「我知道,我知道,那是什麼原因,竟然讓長廬山跟另外一個世界產生了聯繫?」
崔什殷翻滾著身子,把木獲放在貓身上的棋子抖落,前爪伸得長長的,伸到木獲腿上,愜意地放著。
「這個暫時不清楚,但我可以斷定,問題大概是出在另一個世界。」
「那長廬山的上古遺蹟呢?木獲,不要捏我爪子。」
木獲放開手,改為撫摸貓的腦袋,如今天氣漸涼,這榻上鋪了一層褥子,貓躺著舒服,人坐著也舒服。
「上古遺蹟是結果,不是原因。」
木獲手上犯了賤,在貓肉肉的耳朵上輕輕彈了一下,立刻遭到貓的大聲抗議。
「木獲!」
崔什殷支撐著身子坐起來,整隻貓看起來毛亂亂的,潦草當中又有一點凶,兇悍之中又顯委屈,這情緒當真是豐富極了。
「阿殷,我錯了。」
木獲低頭認錯的時候,總是很真誠,剛才飛劍去了一趟,長廬山的事她已經不放在心上,此刻當然是好好跟眼前的貓玩,這才對得起自己。
「哼!」
崔什殷鼻子出著聲,身子一歪,靠在榻上,人模人樣的,露出柔軟的肚子,被木獲瞧見了,立時伸手去摸。
貓肚子的手感,摸過的人都知道。
何況,對木獲來說,這可不是什麼寵物貓,這是貨真價實的道侶,不過是暫時以本體示人而已。

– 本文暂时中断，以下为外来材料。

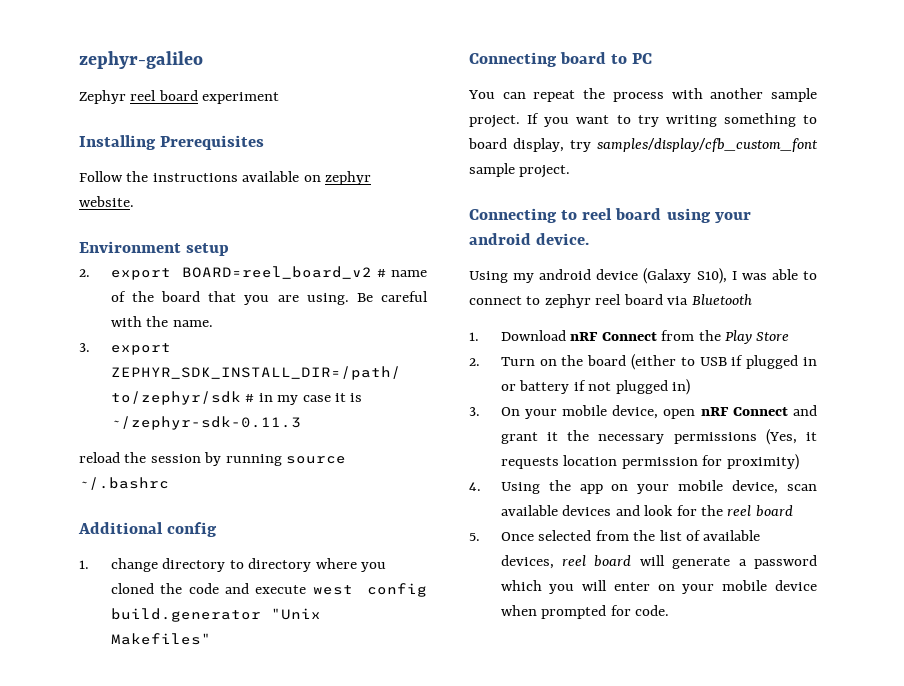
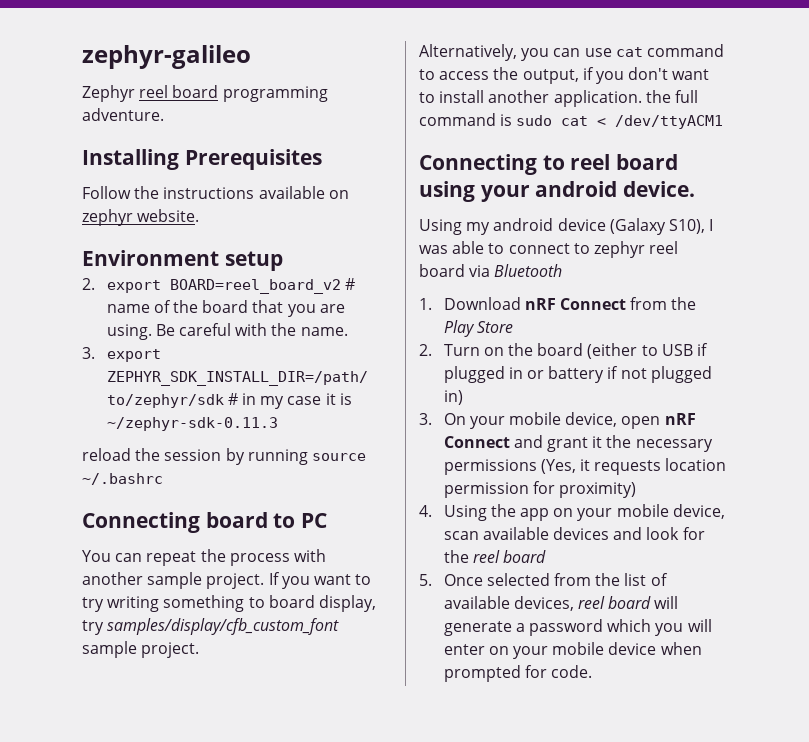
[202,92,280,104] experiment -> [222,86,328,102] [82,108,164,121] programming adventure.
[78,522,218,537] [79,558,386,572] [110,583,428,597] [110,608,321,622] [110,633,211,645] // Additional config // 1. change directory to directory where you cloned the code and execute west config build.generator "Unix Makefiles" -> (163, 479) none
(571, 171) none -> [419,44,724,61] [419,67,710,84] [419,90,698,107] [419,113,724,129] // Alternatively, you can use cat command to access the output, if you don't want to install another application. the full command is sudo cat < /dev/ttyACM1

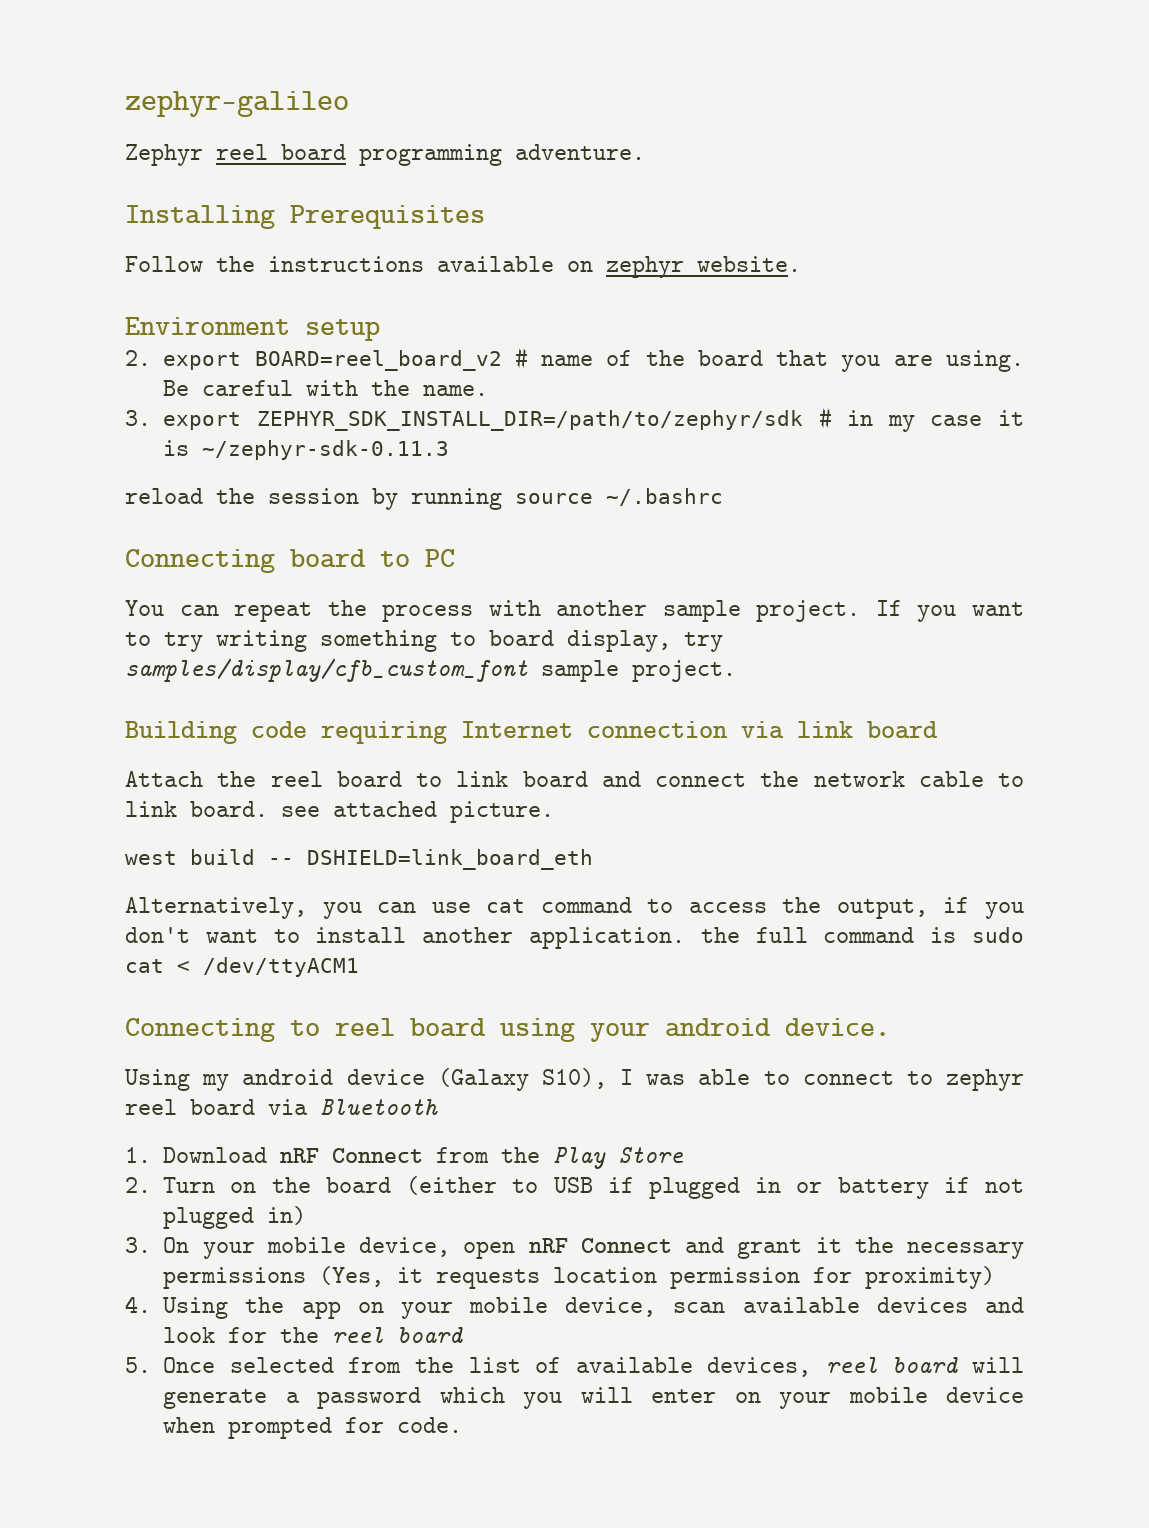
(200, 650) none -> [125,721,938,744] [125,771,1024,787] [125,801,554,823] [125,849,593,870] // Building code requiring Internet connection via link board // Attach the reel board to link board and connect the network cable to link board. see attached picture. // west build -- DSHIELD=link_board_eth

崔什殷黑著一張貓臉,看著那隻不規矩的人手,兩隻前爪毫無預兆地同時伸出,把那隻手抱住,然後哈著氣,張開血盆大口,露出尖利的牙齒,作勢狠狠咬了上去。
木獲痛呼一聲,就是有點敷衍,臉上的笑意根本藏不住。
貓當然沒有真的咬人,只是很克制地在木獲手臂上留下淺淺的牙印,沒有見血,當事人能感受到輕微的疼痛,像被無毒的小螞蟻咬了一口,還有點痒痒的。
這種感覺,就是不小心磕到桌子,都比它痛上幾倍。
但樣子還是要裝的。
有時候感覺沒有那麼重要,但是表情很重要,因為面部表情可以向對方傳遞情緒,快樂就是這麼來的。
崔什殷玩夠了,就放開木獲的手,像個無聊的老大爺一般靠著榻歪躺著。
木獲看著自己的手臂,剛才貓留下來的痕跡正以肉眼可見的速度消失,她忍不住一笑,「阿殷,你牙口不行啊,讓我看看。」
說著,也不管貓的意願,就俯下身,伸手去掰開貓的嘴,看貓的牙。
崔什殷不想理會這無聊的女人,任由對方為所欲為。
對於貓來說,牙齒是非常重要的武器,當然不可以輕易示人,如今木獲膽大包天,看完了貓的牙,又捏著貓的肉墊子,去看森森肉爪,其過分程度,簡直難以用言語表達。